Филология начинается с недоверия к слову. Доверяем мы только словам своего личного языка, а слова чуждого языка прежде всего испытываем, точно ли и как соответствуют они нашим. Если мы упускаем это из виду, если мы принимаем презумпцию взаимопонимания между писателем и читателем, мы тешим себя самоуспокоительной выдумкой. Книги отвечают нам не на те вопросы, которые задавал себе писатель, а на те, которые в состоянии задать себе мы, а это часто очень разные вещи. Книги окружают нас, как зеркала, в которых мы видим только собственное отражение; если оно не всюду одинаково, то это потому, что все эти зеркала кривые, каждое по-своему. Филология занимается именно строением этих зеркал – не изображениями в них, а материалом их, формой их и законами словесной оптики, действующими в них. Это позволяет ей долгим окольным путем представить себе и лицо зеркальных дел мастера, и собственное наше лицо – настоящее, неискривленное. Если же смотреть только на изображение («идти по ту сторону слова», как предлагают некоторые), то следует знать заранее, что найдем мы там только самих себя.

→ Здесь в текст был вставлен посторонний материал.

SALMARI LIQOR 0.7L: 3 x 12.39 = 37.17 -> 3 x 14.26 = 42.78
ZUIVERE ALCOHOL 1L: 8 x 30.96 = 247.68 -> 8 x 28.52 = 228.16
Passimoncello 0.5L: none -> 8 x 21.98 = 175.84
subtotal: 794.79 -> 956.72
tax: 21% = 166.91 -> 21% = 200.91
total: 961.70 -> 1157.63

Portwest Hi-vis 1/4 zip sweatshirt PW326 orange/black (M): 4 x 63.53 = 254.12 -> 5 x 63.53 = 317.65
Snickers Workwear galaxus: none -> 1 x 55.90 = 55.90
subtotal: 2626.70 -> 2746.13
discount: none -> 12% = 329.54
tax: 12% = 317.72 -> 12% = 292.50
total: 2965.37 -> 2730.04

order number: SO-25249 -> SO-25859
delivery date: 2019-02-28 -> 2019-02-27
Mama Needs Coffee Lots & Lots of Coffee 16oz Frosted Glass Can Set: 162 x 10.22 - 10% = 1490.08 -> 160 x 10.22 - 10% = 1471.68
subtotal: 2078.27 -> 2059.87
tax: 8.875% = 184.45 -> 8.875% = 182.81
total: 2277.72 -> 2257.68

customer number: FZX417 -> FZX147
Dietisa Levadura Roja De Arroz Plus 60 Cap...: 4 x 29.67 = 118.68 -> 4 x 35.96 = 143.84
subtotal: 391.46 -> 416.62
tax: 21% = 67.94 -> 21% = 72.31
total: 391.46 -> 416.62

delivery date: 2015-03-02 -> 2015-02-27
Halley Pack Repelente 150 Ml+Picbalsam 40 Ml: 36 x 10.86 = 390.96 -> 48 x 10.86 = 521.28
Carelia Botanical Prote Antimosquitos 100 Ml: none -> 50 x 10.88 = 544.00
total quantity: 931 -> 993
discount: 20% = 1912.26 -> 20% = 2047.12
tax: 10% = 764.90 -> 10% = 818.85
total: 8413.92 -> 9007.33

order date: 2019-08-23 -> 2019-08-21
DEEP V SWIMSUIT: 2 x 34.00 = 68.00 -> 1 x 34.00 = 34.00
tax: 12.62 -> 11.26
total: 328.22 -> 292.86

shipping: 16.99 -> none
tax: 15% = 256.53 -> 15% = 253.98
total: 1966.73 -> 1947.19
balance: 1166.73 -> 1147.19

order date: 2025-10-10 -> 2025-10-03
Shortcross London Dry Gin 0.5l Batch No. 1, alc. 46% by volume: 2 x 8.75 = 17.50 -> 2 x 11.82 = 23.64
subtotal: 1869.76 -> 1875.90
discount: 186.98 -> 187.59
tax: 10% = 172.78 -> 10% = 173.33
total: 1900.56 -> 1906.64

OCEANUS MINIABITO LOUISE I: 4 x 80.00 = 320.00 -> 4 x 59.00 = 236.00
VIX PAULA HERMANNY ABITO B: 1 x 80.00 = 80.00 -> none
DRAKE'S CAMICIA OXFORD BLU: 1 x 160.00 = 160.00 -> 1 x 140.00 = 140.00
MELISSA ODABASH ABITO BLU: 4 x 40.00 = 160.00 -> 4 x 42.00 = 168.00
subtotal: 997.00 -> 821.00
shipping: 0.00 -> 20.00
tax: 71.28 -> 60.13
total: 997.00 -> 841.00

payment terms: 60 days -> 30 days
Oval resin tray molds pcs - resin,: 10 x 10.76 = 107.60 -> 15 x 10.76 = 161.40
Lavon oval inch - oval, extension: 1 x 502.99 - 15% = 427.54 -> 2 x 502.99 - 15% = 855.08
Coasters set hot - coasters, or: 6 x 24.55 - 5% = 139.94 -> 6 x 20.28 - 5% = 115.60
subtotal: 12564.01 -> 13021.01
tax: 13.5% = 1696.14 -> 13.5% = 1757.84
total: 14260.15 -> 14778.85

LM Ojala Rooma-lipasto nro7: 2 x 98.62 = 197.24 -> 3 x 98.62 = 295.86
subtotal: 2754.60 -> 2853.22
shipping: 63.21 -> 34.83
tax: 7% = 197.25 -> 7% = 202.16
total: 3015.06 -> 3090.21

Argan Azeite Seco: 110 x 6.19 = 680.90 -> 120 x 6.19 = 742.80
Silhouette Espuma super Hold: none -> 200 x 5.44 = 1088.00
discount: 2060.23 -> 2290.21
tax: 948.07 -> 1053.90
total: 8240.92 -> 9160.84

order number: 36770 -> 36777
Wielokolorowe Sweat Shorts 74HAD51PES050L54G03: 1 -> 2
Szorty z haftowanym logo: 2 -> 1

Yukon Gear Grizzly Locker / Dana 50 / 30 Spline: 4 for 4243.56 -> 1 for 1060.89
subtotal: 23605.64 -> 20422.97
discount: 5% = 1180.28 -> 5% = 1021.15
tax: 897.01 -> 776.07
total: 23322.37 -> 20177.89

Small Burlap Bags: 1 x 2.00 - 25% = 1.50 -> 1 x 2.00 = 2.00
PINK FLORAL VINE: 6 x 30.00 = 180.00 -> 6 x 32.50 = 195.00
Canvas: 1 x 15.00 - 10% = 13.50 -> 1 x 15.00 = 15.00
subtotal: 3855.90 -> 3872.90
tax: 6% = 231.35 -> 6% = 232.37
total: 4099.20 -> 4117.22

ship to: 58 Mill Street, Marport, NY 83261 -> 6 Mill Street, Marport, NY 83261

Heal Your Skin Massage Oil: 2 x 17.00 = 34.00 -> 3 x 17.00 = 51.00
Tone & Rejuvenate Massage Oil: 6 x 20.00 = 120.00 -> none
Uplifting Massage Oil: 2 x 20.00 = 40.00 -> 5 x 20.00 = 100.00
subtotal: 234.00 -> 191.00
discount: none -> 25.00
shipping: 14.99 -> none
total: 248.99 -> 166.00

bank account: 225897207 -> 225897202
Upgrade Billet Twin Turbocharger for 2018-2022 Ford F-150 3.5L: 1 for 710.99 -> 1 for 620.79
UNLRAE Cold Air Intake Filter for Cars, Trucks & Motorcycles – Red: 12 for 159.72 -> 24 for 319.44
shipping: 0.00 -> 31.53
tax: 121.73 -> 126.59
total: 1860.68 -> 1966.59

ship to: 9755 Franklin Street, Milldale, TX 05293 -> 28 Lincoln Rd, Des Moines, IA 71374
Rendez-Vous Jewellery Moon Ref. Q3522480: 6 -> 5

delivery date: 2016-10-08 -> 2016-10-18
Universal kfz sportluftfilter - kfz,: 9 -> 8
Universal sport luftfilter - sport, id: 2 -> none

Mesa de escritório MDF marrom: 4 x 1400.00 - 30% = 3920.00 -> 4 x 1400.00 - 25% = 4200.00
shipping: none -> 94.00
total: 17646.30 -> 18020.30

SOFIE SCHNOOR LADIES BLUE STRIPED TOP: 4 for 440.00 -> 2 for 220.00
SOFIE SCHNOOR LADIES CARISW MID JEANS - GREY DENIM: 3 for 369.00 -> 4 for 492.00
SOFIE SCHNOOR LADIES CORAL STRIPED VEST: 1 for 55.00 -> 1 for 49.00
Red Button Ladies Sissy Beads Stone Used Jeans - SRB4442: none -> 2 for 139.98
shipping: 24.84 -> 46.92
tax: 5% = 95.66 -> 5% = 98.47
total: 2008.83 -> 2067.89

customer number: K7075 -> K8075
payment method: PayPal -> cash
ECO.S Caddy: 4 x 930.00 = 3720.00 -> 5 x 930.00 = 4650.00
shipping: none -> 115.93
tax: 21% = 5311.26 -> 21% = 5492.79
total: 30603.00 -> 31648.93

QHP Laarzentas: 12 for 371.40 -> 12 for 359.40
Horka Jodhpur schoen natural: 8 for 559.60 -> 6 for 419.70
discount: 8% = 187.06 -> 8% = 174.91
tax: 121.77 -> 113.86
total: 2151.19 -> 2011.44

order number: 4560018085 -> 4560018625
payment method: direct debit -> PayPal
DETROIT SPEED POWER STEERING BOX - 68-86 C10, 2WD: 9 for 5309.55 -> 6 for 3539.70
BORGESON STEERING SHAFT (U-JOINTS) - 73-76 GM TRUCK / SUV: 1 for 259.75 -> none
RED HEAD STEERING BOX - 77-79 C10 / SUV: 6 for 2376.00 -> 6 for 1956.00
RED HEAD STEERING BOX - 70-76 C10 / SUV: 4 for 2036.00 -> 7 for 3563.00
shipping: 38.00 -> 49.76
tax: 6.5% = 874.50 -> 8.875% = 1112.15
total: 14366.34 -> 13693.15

За преобладание в филологии спорят лингвистика и литературоведение, причем лингвистика ведет наступательные бои, а литературоведение оборонительные (или, скорее, отвлекающие). Думается, что это неслучайно. Филология началась с изучения мертвых языков. Все мы знаем, что такое мертвые языки, но редко думаем, что есть еще и мертвые литературы, и даже на живых языках. Даже читая литературу XIX века, мы вынуждены мысленно переводить ее на язык наших понятий. Язык – в самом широком смысле: лексическом (каждый держал в руках «Словарь языка Пушкина»), стилистическом (такой словарь уже начат для поэзии ХX века), образном (на основе частотного тезауруса: такие словари уже есть для нескольких поэтов), идейном (это самая далекая и важная цель, но и к ней сделаны подступы). Только когда мы сможем опираться на подготовительные работы такого рода, мы сможем среди умножающейся массы интерпретаций монолога Гамлета или монолога Гаева выделить хотя бы те, которые возможны для эпохи Шекспира или Чехова. Это не укор остальным интерпретациям, это лишь уточнение рубежа между творчеством писателей и сотворчеством их читателей и исследователей.

И еще одно есть преимущество у лингвистической школы перед литературоведческой. В лингвистике нет оценочного подхода: лингвист различает слова склоняемые и спрягаемые, книжные и просторечные, устарелые и диалектные, но не различает слова хорошие и плохие. Литературовед, наоборот, явно или тайно стремится прежде всего отделить хорошие произведения от плохих и сосредоточить внимание на хороших. Филология значит «любовь к слову»: у литературоведа такая любовь выборочней и пристрастнее. От пристрастной любви страдают и любимцы, и нелюбимцы. Как охотно мы воздаем лично Грибоедову и Чехову те почести, которые должны были бы разделить с ними Шаховской и Потапенко! Было сказано, что в картинах Рубенса мы ценим не только его труды, но и труды всех тех бесчисленных художников, которые не вышли в Рубенсы. Помнить об этом – нравственный долг каждого, а филолога – в первую очередь.

Ю. М. Лотман сказал: филология нравственна, потому что учит нас не соблазняться легкими путями мысли. Я бы добавил: нравственны в филологии не только ее путь, но и ее цель – она отучает человека от духовного эгоцентризма. (Вероятно, все искусства учат человека самоутверждаться, а все науки – не заноситься.) Каждая культура строит свое настоящее из кирпичей прошлого, каждая эпоха склонна думать, будто прошлое только о том и заботилось, чтобы именно для нее поставлять кирпичи. Постройки такого рода часто разваливаются: старые кирпичи выдерживают не всякое новое применение. Филология состоит на такой стройке чем-то вроде ОТК, проверяющего правильное использование материала. Филология изучает эгоцентризмы чужих культур, и это велит ей не поддаваться своему собственному: думать не о том, как создавались будто бы для нас культуры прошлого, а о том, как мы сами должны создавать новую культуру.